There are plenty of ways this Occupy Wall Street thing is dividing people, particularly people who get paid to write their opinions on the internet (and those who just do it for volunteer credit). Lots of these things are valid—Simon Jenkins might be right when he writes in the Guardian saying that no protest that cooperates with the law so peacefully is going to get anywhere.
And when people say the protest is disorganized—well, maybe a little. (Look at these people; apparently museums are now the 1%?) But then again, it’s a general protest. People haven’t gotten that far protesting individual issues, because in this sea of laws we live in, there are five to replace the one you get overturned, and the very thing being protested is the totality of the system of economic oppression.
Here’s what I’m going to say, and I might regret it tomorrow: if you haven’t yet, set down the irony and the criticism and the urge to write a trend piece for a minute and go occupy something. See what it feels like to be one of the masses. We don’t actually get to do this very much in the U.S. This is an event, a moment in which people can insert themselves into a historic process, whether it turns out to be the process of change from within or — and I hope not — the process of market-conditioned apathy winning out over agitation. Or maybe it’s just people tired of being divided and running in place.

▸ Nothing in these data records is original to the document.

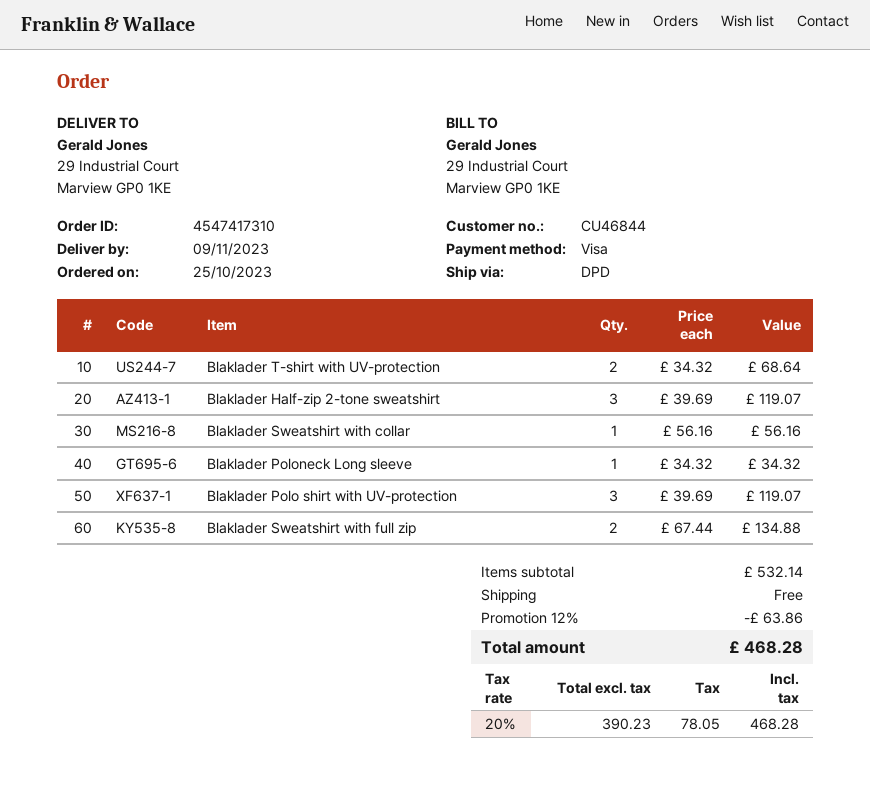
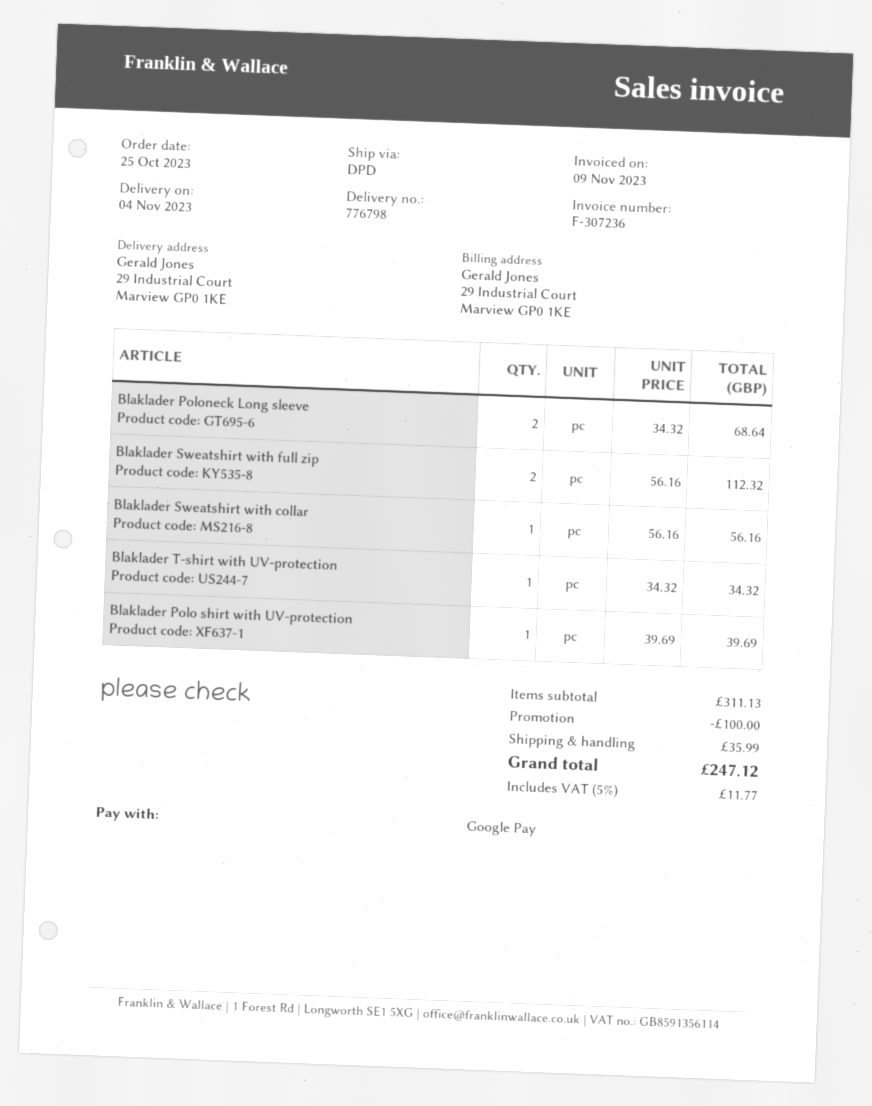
delivery date: 2023-11-09 -> 2023-11-04
payment method: Visa -> Google Pay
Blaklader T-shirt with UV-protection: 2 x 34.32 = 68.64 -> 1 x 34.32 = 34.32
Blaklader Half-zip 2-tone sweatshirt: 3 x 39.69 = 119.07 -> none
Blaklader Poloneck Long sleeve: 1 x 34.32 = 34.32 -> 2 x 34.32 = 68.64
Blaklader Polo shirt with UV-protection: 3 x 39.69 = 119.07 -> 1 x 39.69 = 39.69
Blaklader Sweatshirt with full zip: 2 x 67.44 = 134.88 -> 2 x 56.16 = 112.32
subtotal: 532.14 -> 311.13
discount: 63.86 -> 100.00
shipping: 0.00 -> 35.99
tax: 20% = 78.05 -> 5% = 11.77
total: 468.28 -> 247.12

It’s remarkable that one of the central slogans of this movement — “We are the 99%” — is such a collectivist one. To crib an idea from the extremely smart Amanda Shubert, the story of this movement isn’t a story about individuals, about someone being able to make it against all odds. It’s about unity across dividing lines. If you feel alienated by this movement because you’re in the wrong demographic, you’re not. Go check it out, see what it feels like. As someone at Occupy Chicago said last weekend, “You are enough.”